• Directions
Output the lines below exactly, please, from the first line until the line with "PMC8913830 | Derived: 1.707 -> 1.705", counting both.

• Information shown
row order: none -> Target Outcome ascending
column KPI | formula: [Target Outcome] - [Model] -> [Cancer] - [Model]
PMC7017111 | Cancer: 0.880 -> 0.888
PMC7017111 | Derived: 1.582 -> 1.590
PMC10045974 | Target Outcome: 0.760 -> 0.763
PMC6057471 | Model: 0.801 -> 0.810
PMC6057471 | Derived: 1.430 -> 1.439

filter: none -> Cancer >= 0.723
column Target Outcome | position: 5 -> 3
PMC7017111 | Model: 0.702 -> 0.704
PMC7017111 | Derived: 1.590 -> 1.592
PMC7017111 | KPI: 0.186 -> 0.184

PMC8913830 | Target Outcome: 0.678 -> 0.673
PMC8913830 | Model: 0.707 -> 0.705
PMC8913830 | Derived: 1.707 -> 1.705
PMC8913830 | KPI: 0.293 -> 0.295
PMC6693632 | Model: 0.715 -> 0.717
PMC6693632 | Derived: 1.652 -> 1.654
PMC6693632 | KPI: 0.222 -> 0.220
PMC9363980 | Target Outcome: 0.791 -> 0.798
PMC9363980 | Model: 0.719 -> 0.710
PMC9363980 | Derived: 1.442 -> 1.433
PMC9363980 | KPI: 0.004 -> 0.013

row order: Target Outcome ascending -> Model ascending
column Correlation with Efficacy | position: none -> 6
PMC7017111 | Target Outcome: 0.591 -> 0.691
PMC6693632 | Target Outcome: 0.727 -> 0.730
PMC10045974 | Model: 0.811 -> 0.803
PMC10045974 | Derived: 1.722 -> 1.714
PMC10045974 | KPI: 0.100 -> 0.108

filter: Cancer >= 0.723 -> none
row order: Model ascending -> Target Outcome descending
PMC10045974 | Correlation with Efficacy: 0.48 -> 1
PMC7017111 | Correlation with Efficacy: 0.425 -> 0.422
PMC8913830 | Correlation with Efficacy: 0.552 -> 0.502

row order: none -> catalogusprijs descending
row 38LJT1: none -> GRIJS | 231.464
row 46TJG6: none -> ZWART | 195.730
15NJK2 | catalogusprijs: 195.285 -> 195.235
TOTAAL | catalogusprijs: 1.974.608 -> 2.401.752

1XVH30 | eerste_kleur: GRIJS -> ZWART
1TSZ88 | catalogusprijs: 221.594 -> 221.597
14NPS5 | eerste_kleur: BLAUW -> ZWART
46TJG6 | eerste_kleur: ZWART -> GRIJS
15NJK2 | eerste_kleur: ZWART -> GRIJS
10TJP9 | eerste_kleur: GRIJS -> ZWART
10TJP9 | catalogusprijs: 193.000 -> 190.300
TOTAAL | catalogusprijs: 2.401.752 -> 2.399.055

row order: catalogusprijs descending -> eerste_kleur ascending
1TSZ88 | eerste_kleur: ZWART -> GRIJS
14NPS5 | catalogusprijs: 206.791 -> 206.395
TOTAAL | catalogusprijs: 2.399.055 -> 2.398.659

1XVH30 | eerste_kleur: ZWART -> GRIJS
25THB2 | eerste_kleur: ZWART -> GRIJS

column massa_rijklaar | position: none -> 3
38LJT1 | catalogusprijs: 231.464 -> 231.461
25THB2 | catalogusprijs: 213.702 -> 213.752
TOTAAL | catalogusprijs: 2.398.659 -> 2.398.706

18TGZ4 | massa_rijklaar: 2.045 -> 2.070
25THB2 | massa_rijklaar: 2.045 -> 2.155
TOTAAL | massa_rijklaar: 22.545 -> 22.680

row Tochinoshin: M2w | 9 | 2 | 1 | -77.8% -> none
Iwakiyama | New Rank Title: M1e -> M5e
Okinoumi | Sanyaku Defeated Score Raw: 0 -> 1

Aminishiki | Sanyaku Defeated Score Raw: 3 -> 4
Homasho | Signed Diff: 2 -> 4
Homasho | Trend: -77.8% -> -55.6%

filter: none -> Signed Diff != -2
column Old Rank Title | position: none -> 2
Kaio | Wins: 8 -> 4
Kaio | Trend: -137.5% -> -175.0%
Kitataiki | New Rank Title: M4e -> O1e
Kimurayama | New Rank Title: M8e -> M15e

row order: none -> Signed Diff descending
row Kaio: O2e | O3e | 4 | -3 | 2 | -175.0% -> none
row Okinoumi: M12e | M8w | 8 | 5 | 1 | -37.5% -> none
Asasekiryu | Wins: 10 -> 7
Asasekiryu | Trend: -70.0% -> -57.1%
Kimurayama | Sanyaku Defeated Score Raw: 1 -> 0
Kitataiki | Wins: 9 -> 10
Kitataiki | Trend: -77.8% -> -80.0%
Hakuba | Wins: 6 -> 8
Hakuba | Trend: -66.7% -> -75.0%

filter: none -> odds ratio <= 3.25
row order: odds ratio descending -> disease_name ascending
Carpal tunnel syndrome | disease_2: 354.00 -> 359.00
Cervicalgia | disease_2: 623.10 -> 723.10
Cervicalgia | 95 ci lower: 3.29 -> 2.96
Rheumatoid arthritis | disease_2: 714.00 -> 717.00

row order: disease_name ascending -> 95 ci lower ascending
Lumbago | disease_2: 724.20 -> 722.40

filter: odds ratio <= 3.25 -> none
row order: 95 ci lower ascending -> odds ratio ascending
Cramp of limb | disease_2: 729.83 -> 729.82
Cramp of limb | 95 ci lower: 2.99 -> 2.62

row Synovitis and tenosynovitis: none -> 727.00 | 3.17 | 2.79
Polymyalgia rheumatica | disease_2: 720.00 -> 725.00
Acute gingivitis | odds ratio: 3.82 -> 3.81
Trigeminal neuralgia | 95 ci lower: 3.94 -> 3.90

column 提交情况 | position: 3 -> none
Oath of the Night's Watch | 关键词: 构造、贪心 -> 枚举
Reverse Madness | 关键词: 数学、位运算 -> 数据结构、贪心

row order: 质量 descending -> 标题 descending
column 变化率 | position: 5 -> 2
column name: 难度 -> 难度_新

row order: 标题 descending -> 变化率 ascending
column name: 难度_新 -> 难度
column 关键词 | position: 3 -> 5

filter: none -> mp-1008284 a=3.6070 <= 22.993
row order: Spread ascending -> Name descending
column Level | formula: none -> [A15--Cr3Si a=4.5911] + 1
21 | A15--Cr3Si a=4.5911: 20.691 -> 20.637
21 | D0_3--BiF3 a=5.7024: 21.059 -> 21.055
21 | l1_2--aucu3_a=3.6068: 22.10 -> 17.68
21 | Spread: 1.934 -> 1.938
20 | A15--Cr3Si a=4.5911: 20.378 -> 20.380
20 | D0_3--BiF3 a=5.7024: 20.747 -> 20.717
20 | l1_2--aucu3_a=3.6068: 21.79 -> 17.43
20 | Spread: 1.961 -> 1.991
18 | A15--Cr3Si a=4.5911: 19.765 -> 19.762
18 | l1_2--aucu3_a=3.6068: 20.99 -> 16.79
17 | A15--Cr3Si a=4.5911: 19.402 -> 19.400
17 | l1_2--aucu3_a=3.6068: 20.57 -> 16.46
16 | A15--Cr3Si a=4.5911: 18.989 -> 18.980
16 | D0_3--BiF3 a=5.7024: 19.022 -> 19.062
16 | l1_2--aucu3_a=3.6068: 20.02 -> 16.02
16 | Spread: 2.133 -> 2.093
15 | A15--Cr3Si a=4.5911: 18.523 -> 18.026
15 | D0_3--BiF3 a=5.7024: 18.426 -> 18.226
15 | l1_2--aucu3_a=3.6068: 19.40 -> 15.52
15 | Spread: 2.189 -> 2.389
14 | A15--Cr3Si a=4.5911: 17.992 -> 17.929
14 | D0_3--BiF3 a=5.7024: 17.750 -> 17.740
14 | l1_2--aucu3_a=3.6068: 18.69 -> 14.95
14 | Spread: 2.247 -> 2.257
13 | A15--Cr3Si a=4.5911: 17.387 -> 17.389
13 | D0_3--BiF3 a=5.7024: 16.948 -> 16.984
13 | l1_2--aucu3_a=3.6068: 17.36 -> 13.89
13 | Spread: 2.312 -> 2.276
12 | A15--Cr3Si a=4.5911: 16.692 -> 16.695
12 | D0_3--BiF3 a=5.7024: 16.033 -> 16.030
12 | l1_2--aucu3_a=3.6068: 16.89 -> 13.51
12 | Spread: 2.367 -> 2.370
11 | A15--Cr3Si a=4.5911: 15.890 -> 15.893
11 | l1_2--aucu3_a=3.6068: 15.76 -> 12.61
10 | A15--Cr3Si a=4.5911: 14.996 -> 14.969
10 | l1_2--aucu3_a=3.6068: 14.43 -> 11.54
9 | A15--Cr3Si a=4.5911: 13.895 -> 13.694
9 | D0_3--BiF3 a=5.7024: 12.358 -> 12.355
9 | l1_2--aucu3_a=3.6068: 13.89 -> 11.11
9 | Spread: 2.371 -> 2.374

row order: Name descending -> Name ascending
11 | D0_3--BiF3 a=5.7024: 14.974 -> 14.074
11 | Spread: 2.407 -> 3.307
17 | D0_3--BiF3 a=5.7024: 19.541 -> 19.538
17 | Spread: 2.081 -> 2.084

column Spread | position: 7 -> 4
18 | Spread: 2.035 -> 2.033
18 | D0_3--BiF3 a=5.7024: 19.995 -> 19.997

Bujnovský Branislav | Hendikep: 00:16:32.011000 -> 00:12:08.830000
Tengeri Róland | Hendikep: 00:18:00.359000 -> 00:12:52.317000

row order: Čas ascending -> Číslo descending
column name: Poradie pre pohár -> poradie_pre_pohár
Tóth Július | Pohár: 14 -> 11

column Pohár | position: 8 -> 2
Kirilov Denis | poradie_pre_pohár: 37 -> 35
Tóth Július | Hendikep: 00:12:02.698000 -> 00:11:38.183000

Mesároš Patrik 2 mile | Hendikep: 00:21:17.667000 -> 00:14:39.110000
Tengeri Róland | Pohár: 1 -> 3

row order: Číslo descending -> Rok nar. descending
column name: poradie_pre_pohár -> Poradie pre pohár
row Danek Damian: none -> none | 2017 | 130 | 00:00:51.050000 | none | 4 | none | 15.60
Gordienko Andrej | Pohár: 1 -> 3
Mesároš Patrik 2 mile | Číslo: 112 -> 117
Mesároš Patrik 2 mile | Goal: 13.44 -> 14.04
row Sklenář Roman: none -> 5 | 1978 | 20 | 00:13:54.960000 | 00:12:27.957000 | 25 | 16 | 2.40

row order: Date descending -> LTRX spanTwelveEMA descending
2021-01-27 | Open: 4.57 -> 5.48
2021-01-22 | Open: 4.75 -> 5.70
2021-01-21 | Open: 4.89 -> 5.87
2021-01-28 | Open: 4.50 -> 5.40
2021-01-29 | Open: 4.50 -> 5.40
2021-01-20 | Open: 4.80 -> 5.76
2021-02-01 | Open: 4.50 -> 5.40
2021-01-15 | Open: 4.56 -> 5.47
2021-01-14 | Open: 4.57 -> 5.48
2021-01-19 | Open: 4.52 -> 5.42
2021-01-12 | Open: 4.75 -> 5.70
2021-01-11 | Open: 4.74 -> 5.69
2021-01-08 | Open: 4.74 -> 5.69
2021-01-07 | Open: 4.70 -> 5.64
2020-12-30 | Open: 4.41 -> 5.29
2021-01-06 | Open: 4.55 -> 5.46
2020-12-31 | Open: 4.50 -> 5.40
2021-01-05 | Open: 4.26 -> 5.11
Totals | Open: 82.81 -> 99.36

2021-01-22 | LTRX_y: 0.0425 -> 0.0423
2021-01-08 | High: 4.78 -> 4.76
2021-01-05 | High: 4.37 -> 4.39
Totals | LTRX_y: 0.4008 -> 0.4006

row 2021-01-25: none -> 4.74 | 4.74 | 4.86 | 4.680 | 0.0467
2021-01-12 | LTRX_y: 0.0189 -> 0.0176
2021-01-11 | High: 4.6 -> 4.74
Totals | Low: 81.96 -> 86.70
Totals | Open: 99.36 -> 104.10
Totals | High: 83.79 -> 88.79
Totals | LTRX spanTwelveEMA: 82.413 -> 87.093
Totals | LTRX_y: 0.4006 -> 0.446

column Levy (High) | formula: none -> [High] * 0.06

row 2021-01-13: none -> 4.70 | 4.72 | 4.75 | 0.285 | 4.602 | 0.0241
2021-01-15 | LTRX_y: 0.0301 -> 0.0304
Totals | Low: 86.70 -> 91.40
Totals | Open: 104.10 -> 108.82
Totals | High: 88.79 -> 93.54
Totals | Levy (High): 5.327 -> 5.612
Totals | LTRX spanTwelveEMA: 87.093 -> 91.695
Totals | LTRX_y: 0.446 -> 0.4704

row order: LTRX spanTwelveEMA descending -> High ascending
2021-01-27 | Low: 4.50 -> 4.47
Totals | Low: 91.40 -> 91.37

• Exercise output
row order: none -> Target Outcome ascending
column KPI | formula: [Target Outcome] - [Model] -> [Cancer] - [Model]
PMC7017111 | Cancer: 0.880 -> 0.888
PMC7017111 | Derived: 1.582 -> 1.590
PMC10045974 | Target Outcome: 0.760 -> 0.763
PMC6057471 | Model: 0.801 -> 0.810
PMC6057471 | Derived: 1.430 -> 1.439

filter: none -> Cancer >= 0.723
column Target Outcome | position: 5 -> 3
PMC7017111 | Model: 0.702 -> 0.704
PMC7017111 | Derived: 1.590 -> 1.592
PMC7017111 | KPI: 0.186 -> 0.184

PMC8913830 | Target Outcome: 0.678 -> 0.673
PMC8913830 | Model: 0.707 -> 0.705
PMC8913830 | Derived: 1.707 -> 1.705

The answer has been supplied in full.